In addition, the following code was added to all functions for array conversion:

u,v = np.asarray(u), np.asarray(v)

class distclassipy.distances.Distance(epsilon=None)#

Bases: object

A class to calculate various distance metrics between vectors.

This class provides methods to compute different types of distances between two vectors, such as Euclidean, Manhattan, Canberra, and other statistical distances. Each method takes two vectors as input and returns the calculated distance. The class can handle both numpy arrays and lists, converting them internally to numpy arrays for computation.

epsilon#

A small value to avoid division by zero errors in certain distance calculations. Default is the machine precision for float data type.

Type:

float, optional

acc(u, v)#

Returns the average of Cityblock/Manhattan and Chebyshev distances.

add_chisq(u, v)#

Returns the Additive Symmetric Chi-square distance.

(Other methods are not listed here for brevity)

Examples

>>> dist = Distance()
>>> u = [1, 2, 3]
>>> v = [4, 5, 6]
>>> print(dist.acc(u, v))
5.0
acc(u, v)#

Calculate the average of Cityblock and Chebyshev distance.

This function computes the ACC distance, also known as the Average distance, between two vectors u and v. It is the average of the Cityblock (or Manhattan) and Chebyshev distances.

Parameters:
  • u (-)

  • v (Input vectors between which the distance is to be calculated.)

Return type:

  • The ACC distance between the two vectors.

References

  1. Krause EF (2012) Taxicab Geometry An Adventure in Non-Euclidean Geometry. Dover Publications.

  2. Sung-Hyuk C (2007) Comprehensive Survey on Distance/Similarity Measures between Probability Density Functions. International Journal of Mathematical Models and Methods in Applied Sciences. vol. 1(4), pp. 300-307.

add_chisq(u, v)#

Compute the Additive Symmetric Chi-square distance between two vectors.

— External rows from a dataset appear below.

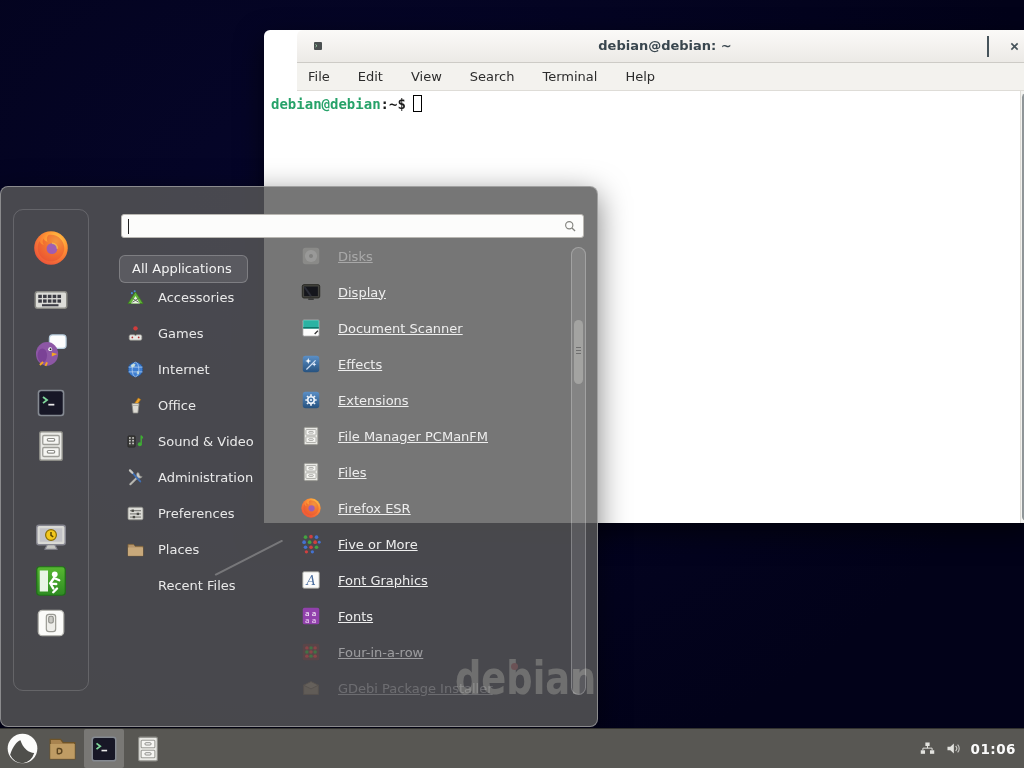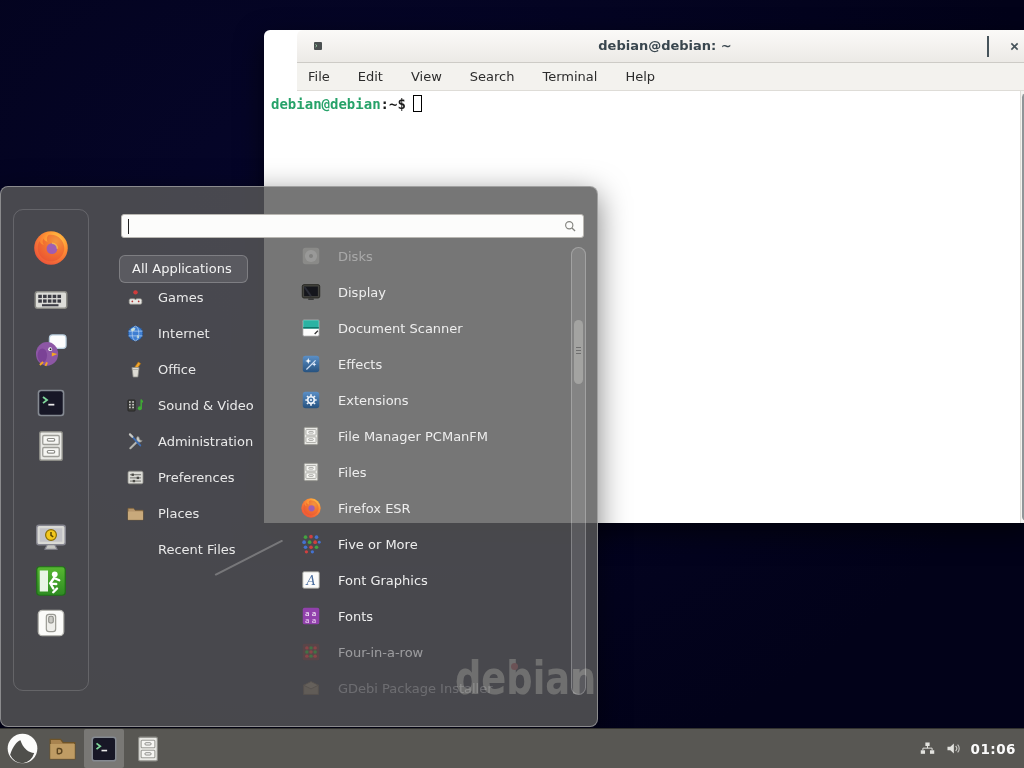--- a/index.html
+++ b/index.html
@@ -53,7 +53,7 @@
   .cicon{width:19px;height:19px;flex:none;}
   .apps{position:absolute;left:290px;top:51px;width:280px;}
   .app{height:36px;display:flex;align-items:center;gap:16px;padding-left:9px;
-    color:#eeeeee;font-size:13px;box-sizing:border-box;}
+    color:#eeeeee;font-size:13px;box-sizing:border-box;text-decoration:underline;}
   .aicon{width:22px;height:22px;flex:none;}
   .dim-a{opacity:.42;}
   .dim-b{opacity:.5;}

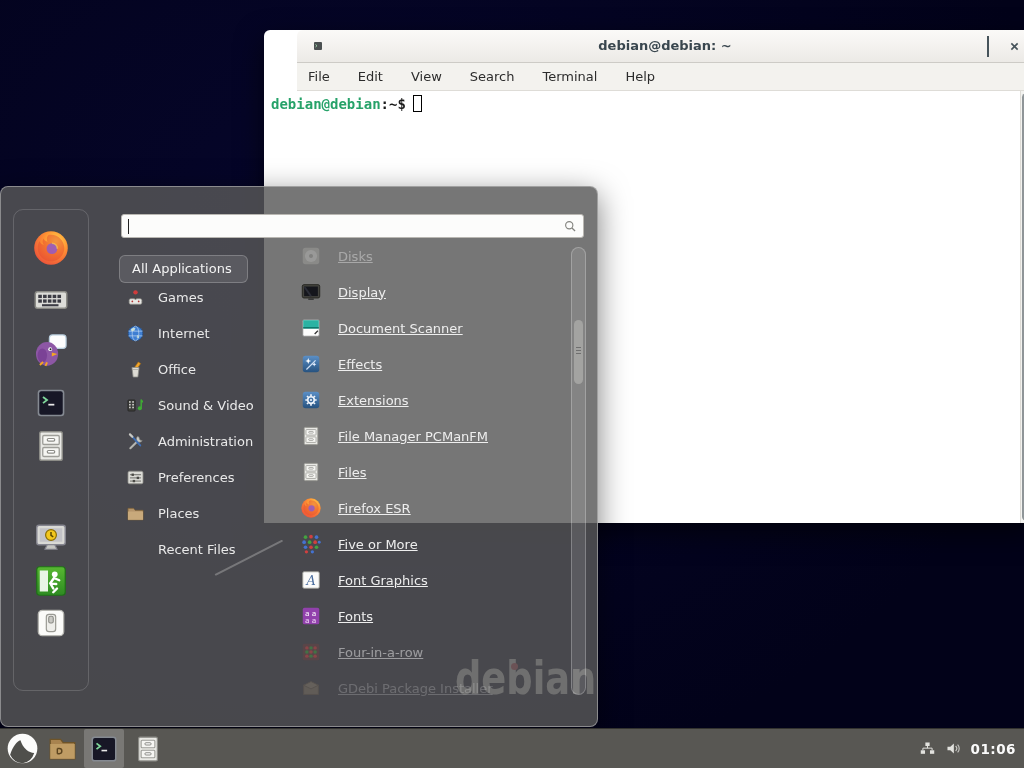--- a/index.html
+++ b/index.html
@@ -238,6 +238,18 @@
       <div class="cat">
         <span class="cicon">
             <svg viewBox="0 0 24 24" width="19" height="19">
+              <path d="M2.5 19.5L12 5l9.5 14.5z" fill="#63b53a" stroke="#3c7d1f" stroke-width="1"></path>
+              <path d="M6.5 19.5L12 10l5.5 9.5z" fill="#e9f5e2"></path>
+              <path d="M8 13l8 5M16 13l-8 5" stroke="#555" stroke-width="1.1"></path>
+              <circle cx="7.5" cy="6.5" r="1.3" fill="#4a90d9"></circle>
+              <circle cx="11" cy="4" r="1.3" fill="#4a90d9"></circle>
+            </svg>
+          </span>
+        <span>Accessories</span>
+      </div>
+      <div class="cat">
+        <span class="cicon">
+            <svg viewBox="0 0 24 24" width="19" height="19">
               <rect x="4" y="13.5" width="16" height="7" rx="2" fill="#e8e8e4" stroke="#8c8c87" stroke-width="1"></rect>
               <rect x="11" y="6.5" width="2" height="8" fill="#4a4a46"></rect>
               <circle cx="12" cy="5.5" r="2.8" fill="#d03c3c"></circle>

The Additive Symmetric Chi-square distance is a measure that can be used to compare two vectors. This function calculates it based on the input vectors u and v.

Parameters:
  • u (-)

  • v (Input vectors between which the distance is to be calculated.)

Return type:

  • The Additive Symmetric Chi-square distance between the two vectors.

References

  1. Sung-Hyuk C (2007) Comprehensive Survey on Distance/Similarity Measures between Probability Density Functions. International Journal of Mathematical Models and Methods in Applied Sciences. vol. 1(4), pp. 300-307.

braycurtis(u, v, w=None)#

Calculate the Bray-Curtis distance between two vectors.

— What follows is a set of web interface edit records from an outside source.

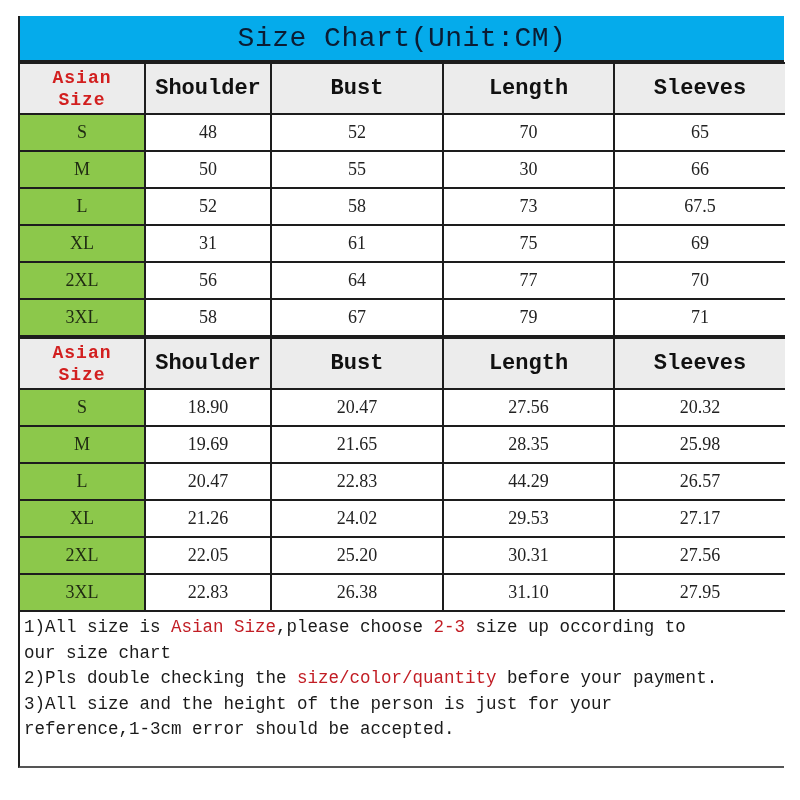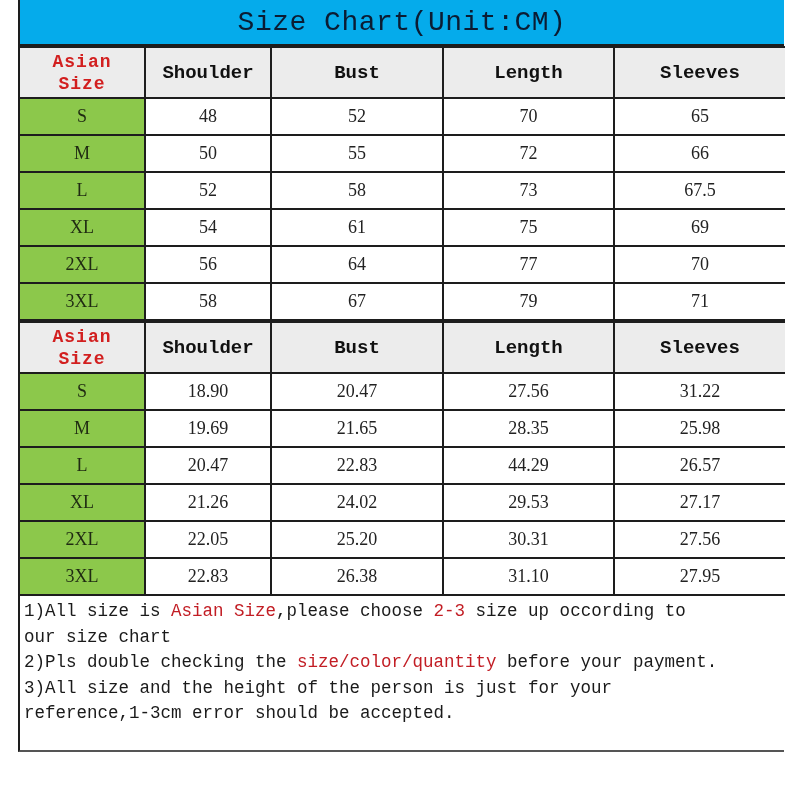--- a/index.html
+++ b/index.html
@@ -4,7 +4,7 @@
 <style>
   html, body { margin: 0; padding: 0; background: #ffffff; }
   body { width: 800px; height: 800px; position: relative; overflow: hidden; font-family: "Liberation Mono", "DejaVu Sans Mono", monospace; }
-  .sheet { position: absolute; left: 18px; top: 0; width: 766px; }
+  .sheet { position: absolute; left: 18px; top: 16px; width: 766px; }
   .band {
     background: #05abeb;
     height: 46px;

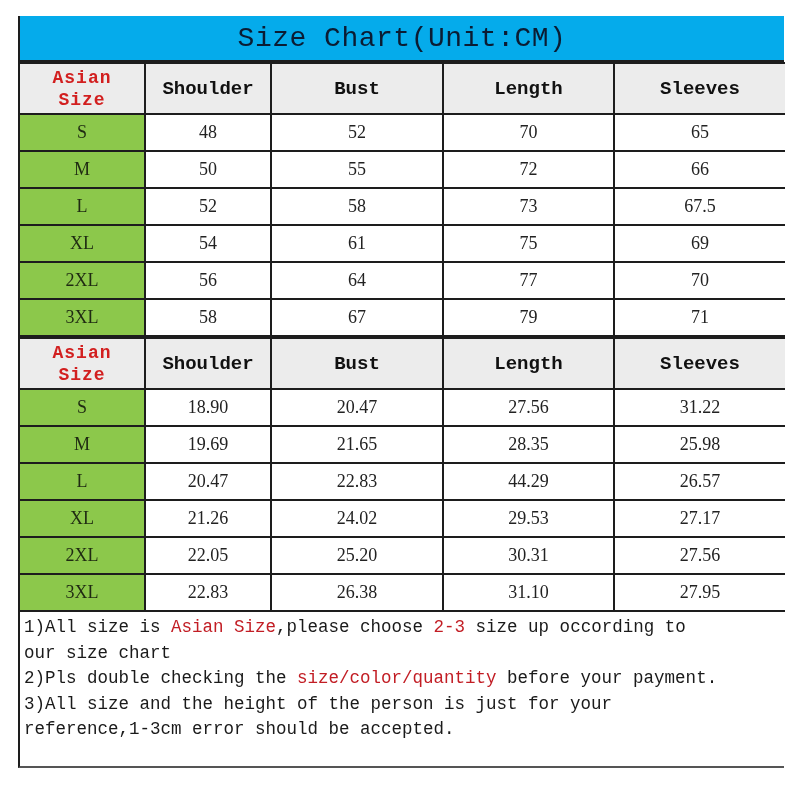--- a/index.html
+++ b/index.html
@@ -24,7 +24,7 @@
   th {
     background: #ececec; height: 51px;
     font-family: "Liberation Mono", "DejaVu Sans Mono", monospace;
-    font-weight: bold; font-size: 19px; color: #111;
+    font-weight: bold; font-size: 22px; color: #111;
   }
   th.asian { color: #d21f1f; font-size: 18px; line-height: 22px; letter-spacing: 1px; }
   td { height: 37px; font-size: 18px; color: #222; background: #fff; font-family: Liberation Serif, serif; }

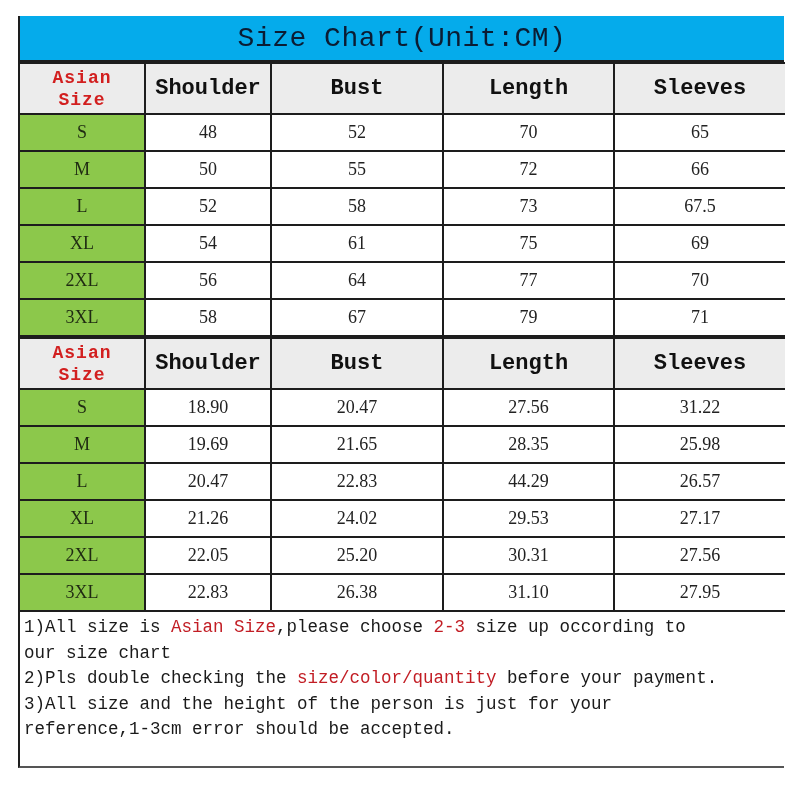--- a/index.html
+++ b/index.html
@@ -74,7 +74,7 @@
       <td class="size">M</td>
       <td>50</td>
       <td>55</td>
-      <td>72</td>
+      <td>30</td>
       <td>66</td>
     </tr>
     <tr>

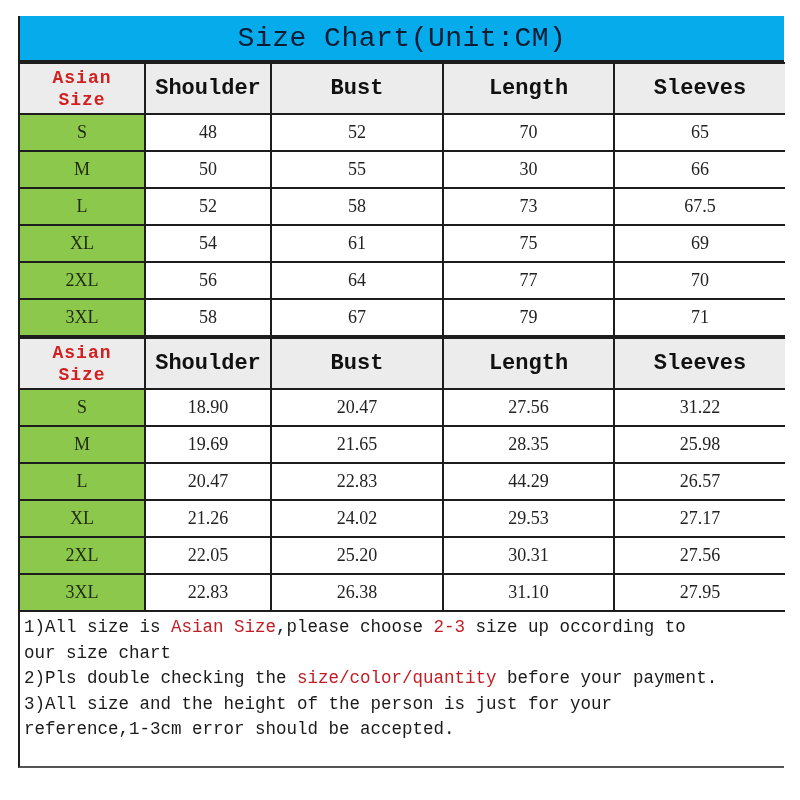--- a/index.html
+++ b/index.html
@@ -86,7 +86,7 @@
     </tr>
     <tr>
       <td class="size">XL</td>
-      <td>54</td>
+      <td>31</td>
       <td>61</td>
       <td>75</td>
       <td>69</td>

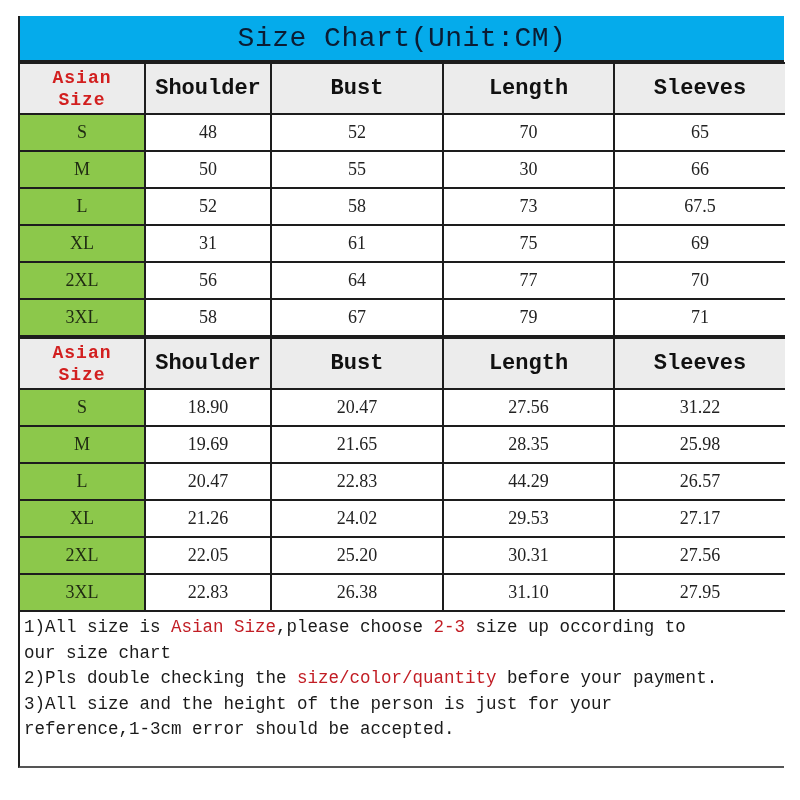--- a/index.html
+++ b/index.html
@@ -129,7 +129,7 @@
       <td>18.90</td>
       <td>20.47</td>
       <td>27.56</td>
-      <td>31.22</td>
+      <td>20.32</td>
     </tr>
     <tr>
       <td class="size">M</td>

The Bray-Curtis distance is a measure of dissimilarity between two non-negative vectors, often used in ecology to measure the compositional dissimilarity between two sites based on counts of species at both sites. It is closely related to the Sørensen distance and is also known as Bray-Curtis dissimilarity.

Notes

When used for comparing two probability density functions (pdfs), the Bray-Curtis distance equals the Cityblock distance divided by 2.

Parameters:
  • u (-)

  • v (Input vectors between which the distance is to be calculated.)

Return type:

  • The Bray-Curtis distance between the two vectors.

References

  1. Bray JR, Curtis JT (1957) An ordination of the upland forest of southern Wisconsin. Ecological Monographs, 27, 325-349.

  2. Sung-Hyuk C. (2007) Comprehensive Survey on Distance/Similarity Measures between Probability Density Functions. International Journal of Mathematical Models and Methods in Applied Sciences. 1(4), 300-307.

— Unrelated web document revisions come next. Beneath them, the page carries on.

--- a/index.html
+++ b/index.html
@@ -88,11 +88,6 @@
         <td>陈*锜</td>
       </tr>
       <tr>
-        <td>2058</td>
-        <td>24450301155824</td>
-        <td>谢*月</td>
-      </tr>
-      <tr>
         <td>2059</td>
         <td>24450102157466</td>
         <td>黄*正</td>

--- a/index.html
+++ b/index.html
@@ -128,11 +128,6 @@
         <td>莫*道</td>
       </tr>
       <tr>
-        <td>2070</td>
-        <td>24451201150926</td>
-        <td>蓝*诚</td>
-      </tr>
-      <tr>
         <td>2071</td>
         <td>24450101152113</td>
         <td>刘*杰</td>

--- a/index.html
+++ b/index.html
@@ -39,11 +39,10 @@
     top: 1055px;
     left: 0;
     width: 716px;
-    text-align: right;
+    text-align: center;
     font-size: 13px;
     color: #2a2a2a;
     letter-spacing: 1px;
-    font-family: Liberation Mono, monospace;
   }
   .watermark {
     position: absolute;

  3. https://en.wikipedia.org/wiki/Bray–Curtis_dissimilarity

canberra(u, v, w=None)#

Calculate the Canberra distance between two vectors.

The Canberra distance is a weighted version of the Manhattan distance, used in numerical analysis.

Notes

When u[i] and v[i] are 0 for given i, then the fraction 0/0 = 0 is used in the calculation.

Parameters:
  • u (-)

  • v (Input vectors between which the distance is to be calculated.)

Return type:

  • The Canberra distance between the two vectors.

References

  1. Sung-Hyuk C. (2007) Comprehensive Survey on Distance/Similarity Measures between Probability Density Functions. International Journal of Mathematical Models and Methods in Applied Sciences. 1(4), 300-307.

chebyshev(u, v, w=None)#

Calculate the Chebyshev distance between two vectors.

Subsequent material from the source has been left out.